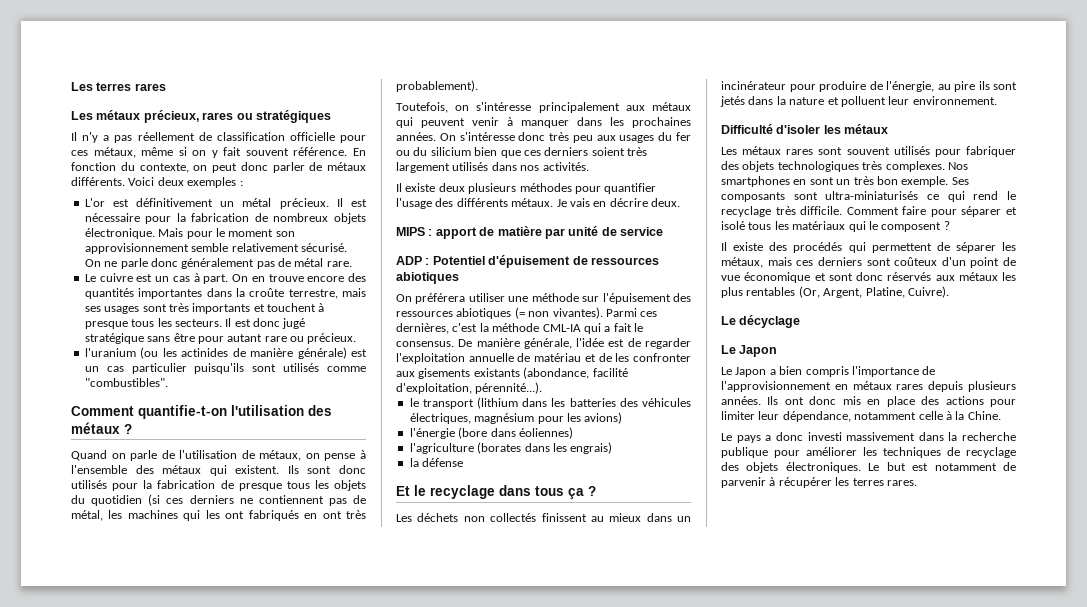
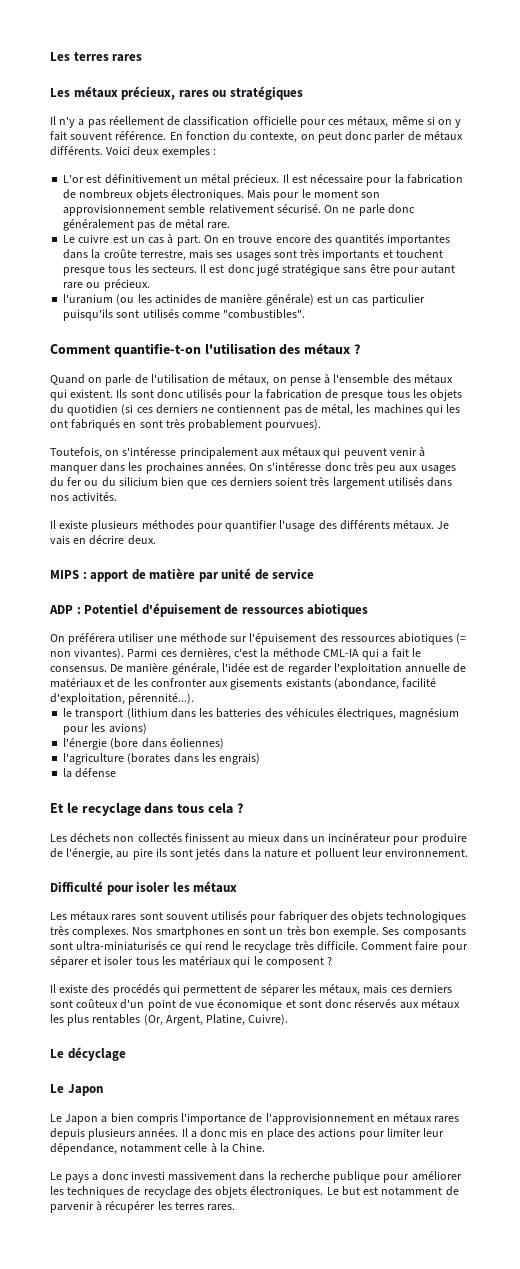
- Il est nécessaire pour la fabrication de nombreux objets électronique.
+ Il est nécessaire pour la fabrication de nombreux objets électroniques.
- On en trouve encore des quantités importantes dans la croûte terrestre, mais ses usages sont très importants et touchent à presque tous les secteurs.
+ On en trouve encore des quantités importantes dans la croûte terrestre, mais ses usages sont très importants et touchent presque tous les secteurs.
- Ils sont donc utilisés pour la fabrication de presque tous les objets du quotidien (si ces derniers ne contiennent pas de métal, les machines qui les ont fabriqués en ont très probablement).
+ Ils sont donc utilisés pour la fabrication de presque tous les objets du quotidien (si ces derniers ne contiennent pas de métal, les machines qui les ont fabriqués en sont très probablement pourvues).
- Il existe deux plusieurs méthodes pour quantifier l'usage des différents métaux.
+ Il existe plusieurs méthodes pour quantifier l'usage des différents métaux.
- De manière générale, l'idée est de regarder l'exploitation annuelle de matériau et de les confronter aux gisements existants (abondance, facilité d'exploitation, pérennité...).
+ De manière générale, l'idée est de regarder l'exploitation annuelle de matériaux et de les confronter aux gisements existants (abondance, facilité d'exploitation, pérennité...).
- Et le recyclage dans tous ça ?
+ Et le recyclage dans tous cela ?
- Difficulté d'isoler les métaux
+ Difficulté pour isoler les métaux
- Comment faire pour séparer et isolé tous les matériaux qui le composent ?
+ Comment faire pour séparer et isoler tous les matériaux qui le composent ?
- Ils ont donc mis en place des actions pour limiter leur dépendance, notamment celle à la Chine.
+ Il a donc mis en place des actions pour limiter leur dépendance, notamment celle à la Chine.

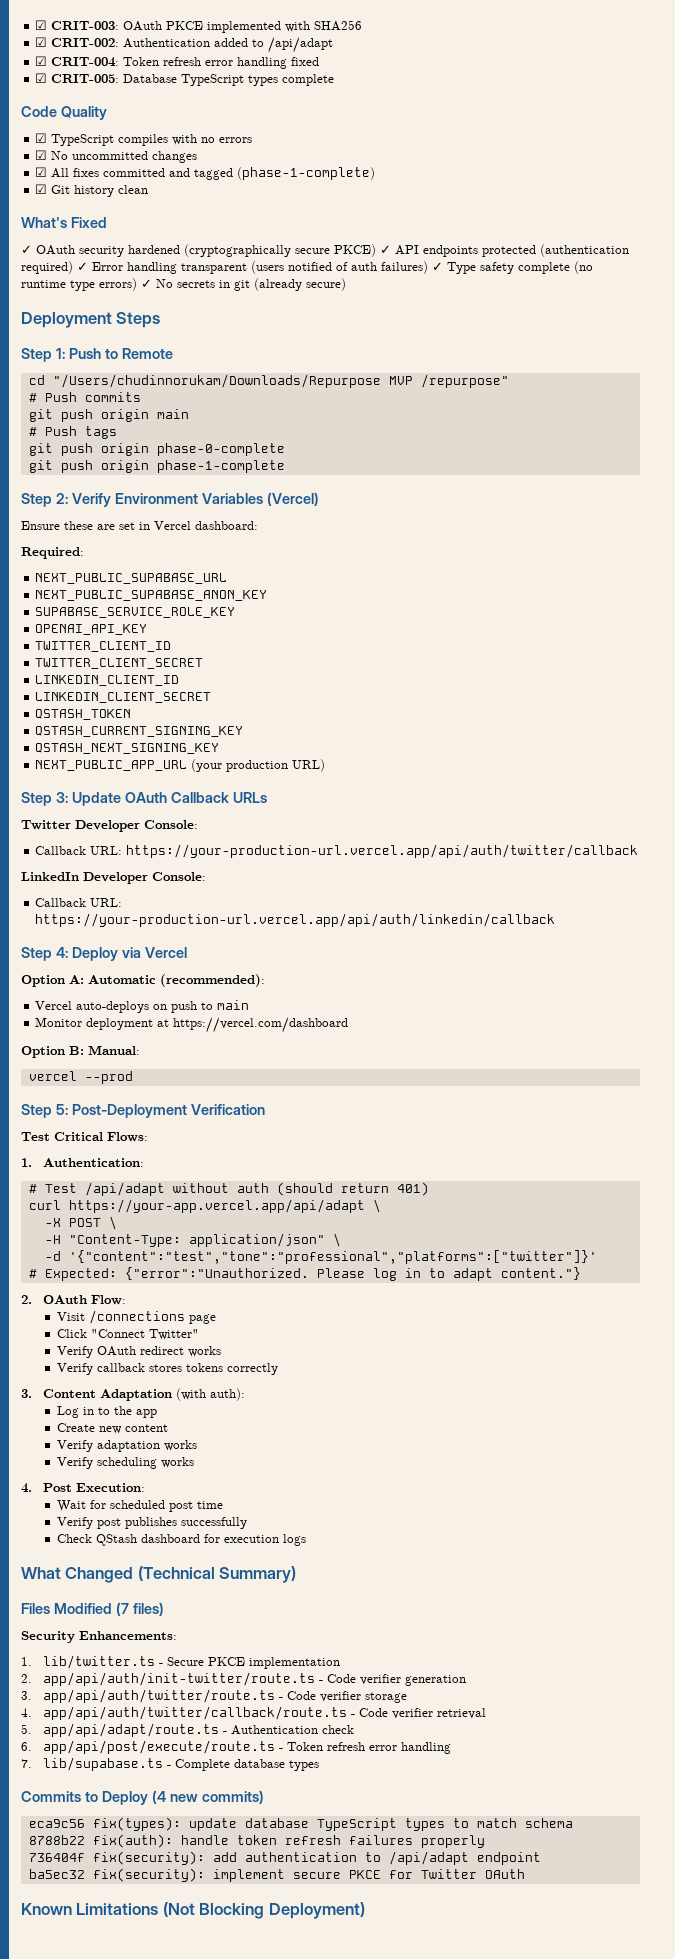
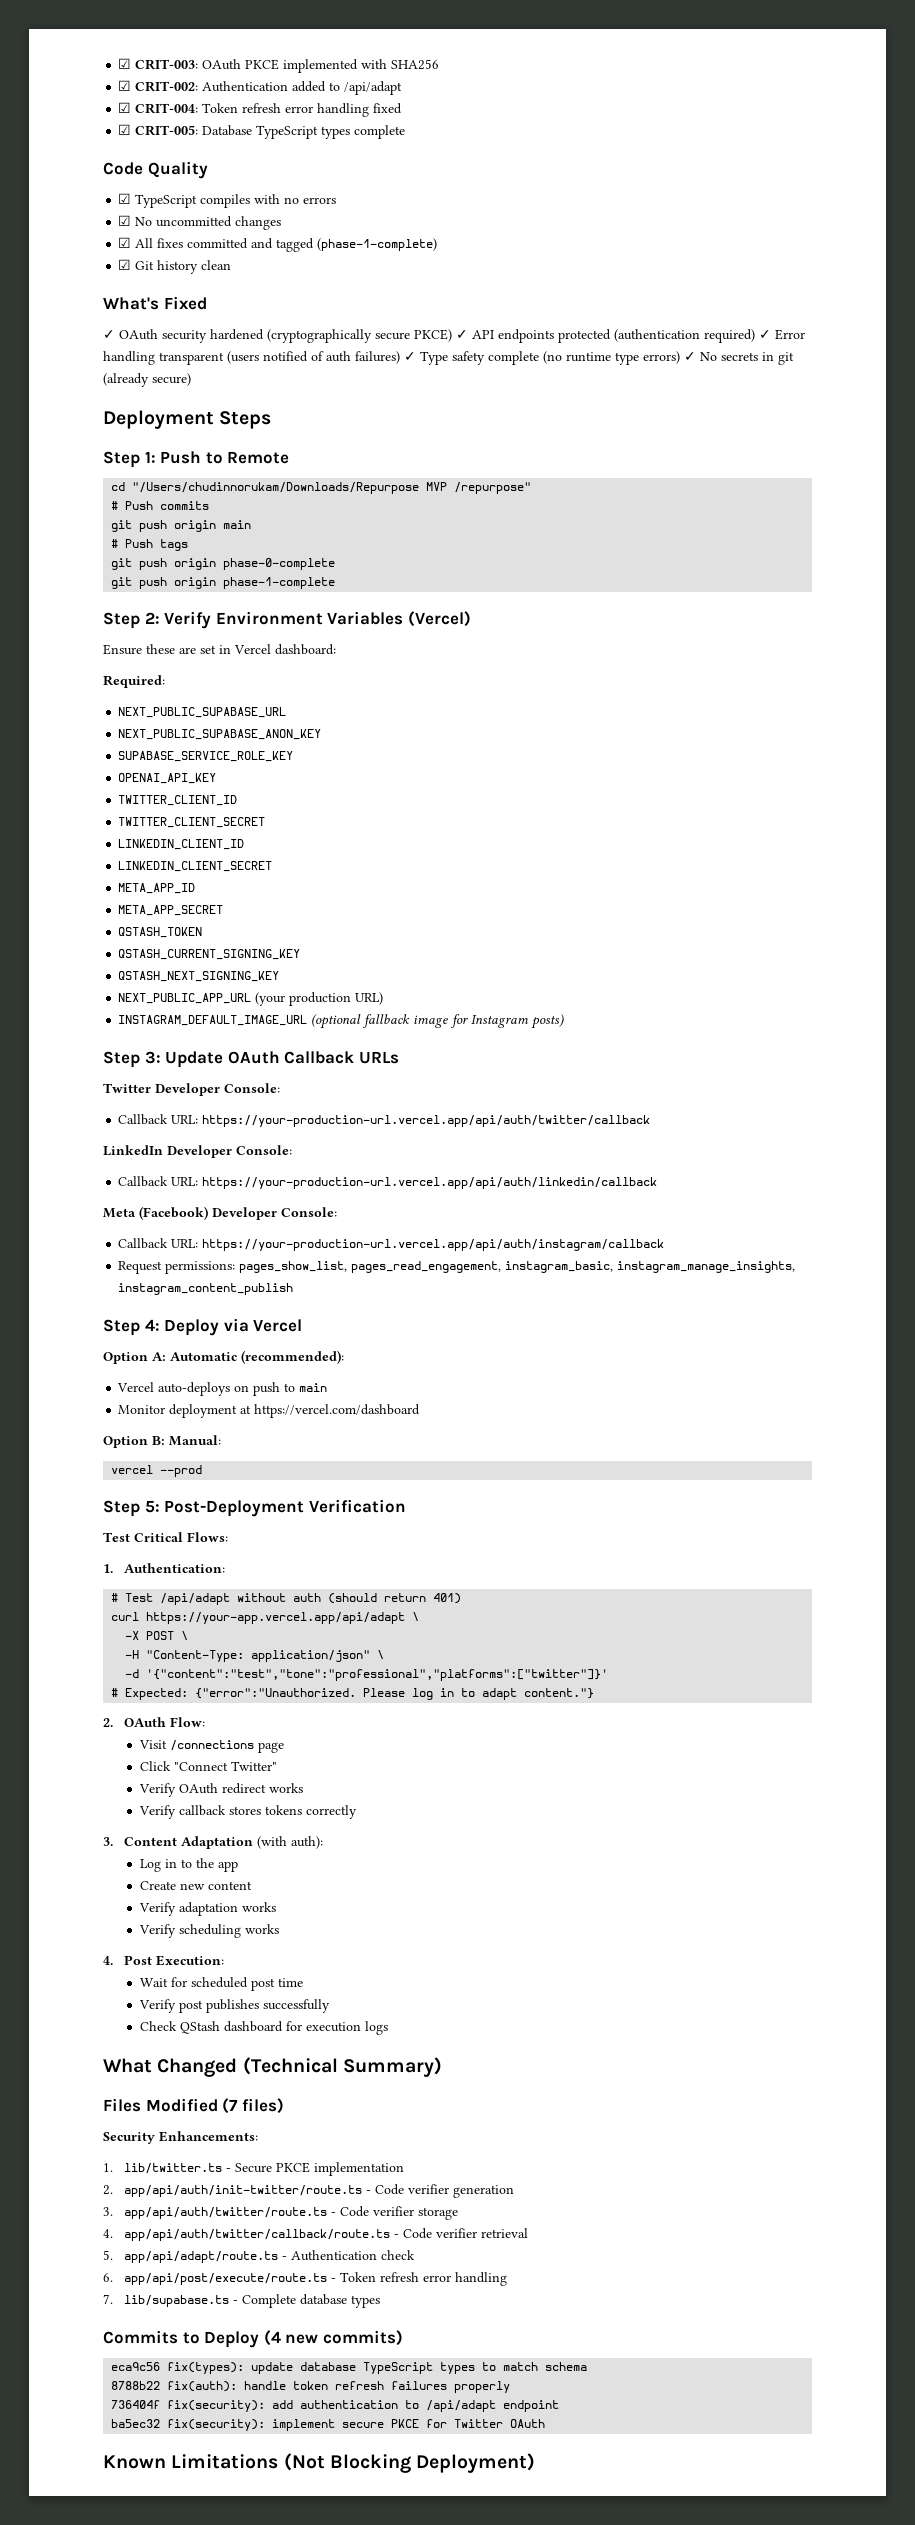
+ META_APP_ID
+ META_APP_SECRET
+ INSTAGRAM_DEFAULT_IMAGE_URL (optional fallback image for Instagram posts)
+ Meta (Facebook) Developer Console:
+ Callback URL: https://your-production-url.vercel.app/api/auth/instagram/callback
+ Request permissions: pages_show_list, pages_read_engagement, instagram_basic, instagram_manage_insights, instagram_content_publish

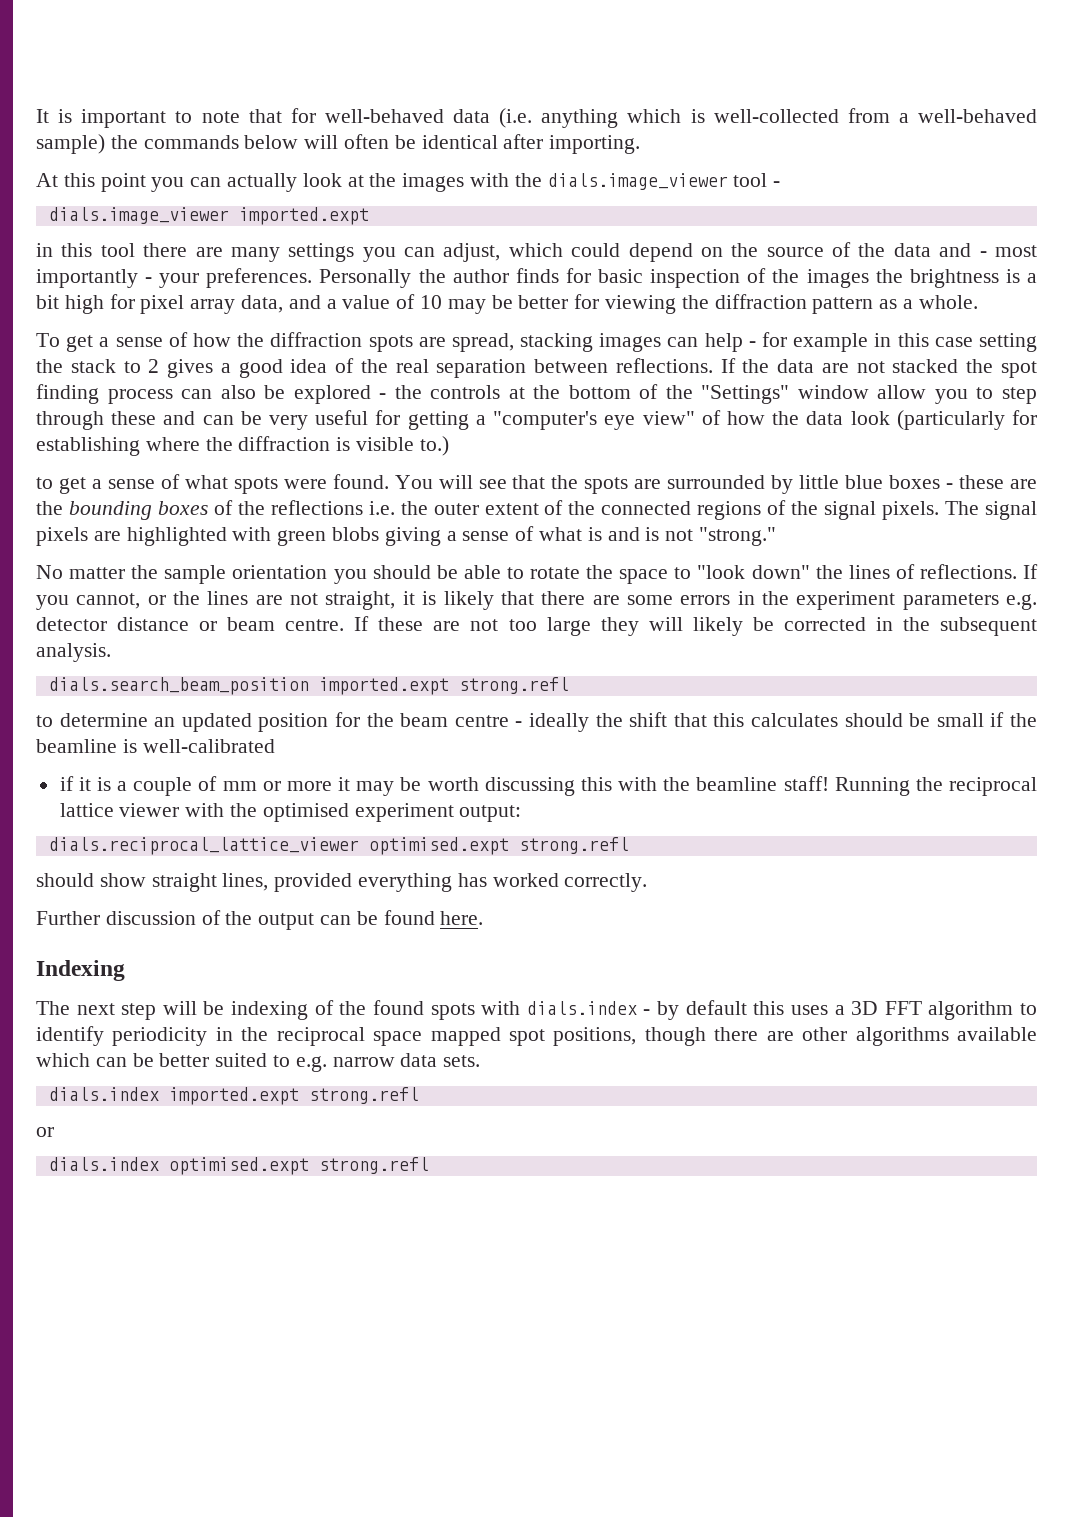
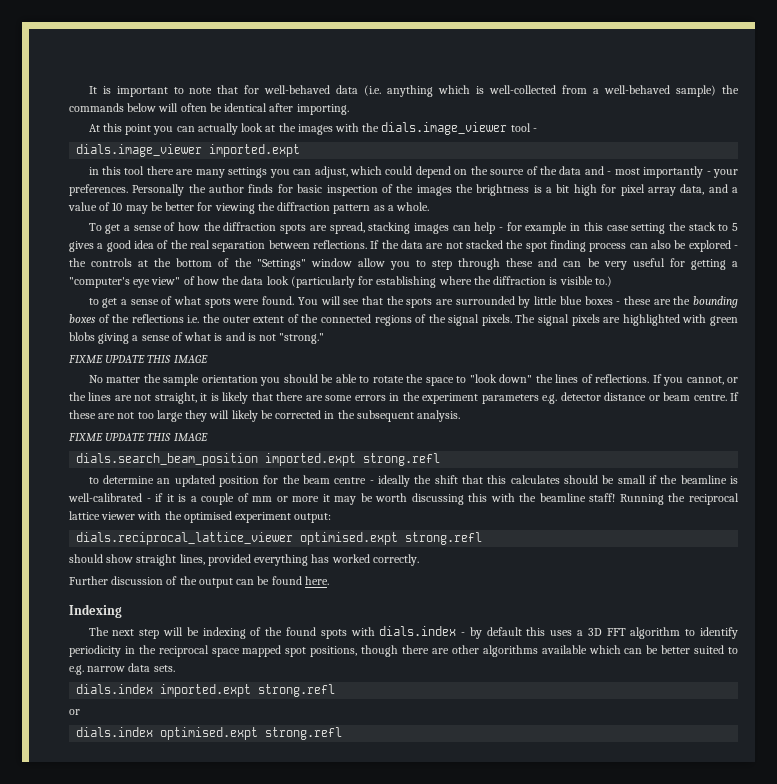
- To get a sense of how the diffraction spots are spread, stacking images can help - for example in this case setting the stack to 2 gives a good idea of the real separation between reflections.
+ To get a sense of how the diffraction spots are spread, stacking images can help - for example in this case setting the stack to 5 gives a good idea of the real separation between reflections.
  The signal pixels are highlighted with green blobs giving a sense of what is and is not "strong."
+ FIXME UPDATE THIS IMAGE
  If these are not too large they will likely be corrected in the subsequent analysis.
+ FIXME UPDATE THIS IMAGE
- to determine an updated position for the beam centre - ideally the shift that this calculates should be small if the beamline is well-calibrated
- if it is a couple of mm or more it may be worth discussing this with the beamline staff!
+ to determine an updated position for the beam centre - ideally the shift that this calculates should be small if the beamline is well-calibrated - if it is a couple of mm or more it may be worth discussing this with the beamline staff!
════════
What the task asks:
The task calls for duplicating the data exactly, with no images kept.

Your response:
- Il est nécessaire pour la fabrication de nombreux objets électronique.
+ Il est nécessaire pour la fabrication de nombreux objets électroniques.
- On en trouve encore des quantités importantes dans la croûte terrestre, mais ses usages sont très importants et touchent à presque tous les secteurs.
+ On en trouve encore des quantités importantes dans la croûte terrestre, mais ses usages sont très importants et touchent presque tous les secteurs.
- Ils sont donc utilisés pour la fabrication de presque tous les objets du quotidien (si ces derniers ne contiennent pas de métal, les machines qui les ont fabriqués en ont très probablement).
+ Ils sont donc utilisés pour la fabrication de presque tous les objets du quotidien (si ces derniers ne contiennent pas de métal, les machines qui les ont fabriqués en sont très probablement pourvues).
- Il existe deux plusieurs méthodes pour quantifier l'usage des différents métaux.
+ Il existe plusieurs méthodes pour quantifier l'usage des différents métaux.
- De manière générale, l'idée est de regarder l'exploitation annuelle de matériau et de les confronter aux gisements existants (abondance, facilité d'exploitation, pérennité...).
+ De manière générale, l'idée est de regarder l'exploitation annuelle de matériaux et de les confronter aux gisements existants (abondance, facilité d'exploitation, pérennité...).
- Et le recyclage dans tous ça ?
+ Et le recyclage dans tous cela ?
- Difficulté d'isoler les métaux
+ Difficulté pour isoler les métaux
- Comment faire pour séparer et isolé tous les matériaux qui le composent ?
+ Comment faire pour séparer et isoler tous les matériaux qui le composent ?
- Ils ont donc mis en place des actions pour limiter leur dépendance, notamment celle à la Chine.
+ Il a donc mis en place des actions pour limiter leur dépendance, notamment celle à la Chine.

+ META_APP_ID
+ META_APP_SECRET
+ INSTAGRAM_DEFAULT_IMAGE_URL (optional fallback image for Instagram posts)
+ Meta (Facebook) Developer Console:
+ Callback URL: https://your-production-url.vercel.app/api/auth/instagram/callback
+ Request permissions: pages_show_list, pages_read_engagement, instagram_basic, instagram_manage_insights, instagram_content_publish

- To get a sense of how the diffraction spots are spread, stacking images can help - for example in this case setting the stack to 2 gives a good idea of the real separation between reflections.
+ To get a sense of how the diffraction spots are spread, stacking images can help - for example in this case setting the stack to 5 gives a good idea of the real separation between reflections.
  The signal pixels are highlighted with green blobs giving a sense of what is and is not "strong."
+ FIXME UPDATE THIS IMAGE
  If these are not too large they will likely be corrected in the subsequent analysis.
+ FIXME UPDATE THIS IMAGE
- to determine an updated position for the beam centre - ideally the shift that this calculates should be small if the beamline is well-calibrated
- if it is a couple of mm or more it may be worth discussing this with the beamline staff!
+ to determine an updated position for the beam centre - ideally the shift that this calculates should be small if the beamline is well-calibrated - if it is a couple of mm or more it may be worth discussing this with the beamline staff!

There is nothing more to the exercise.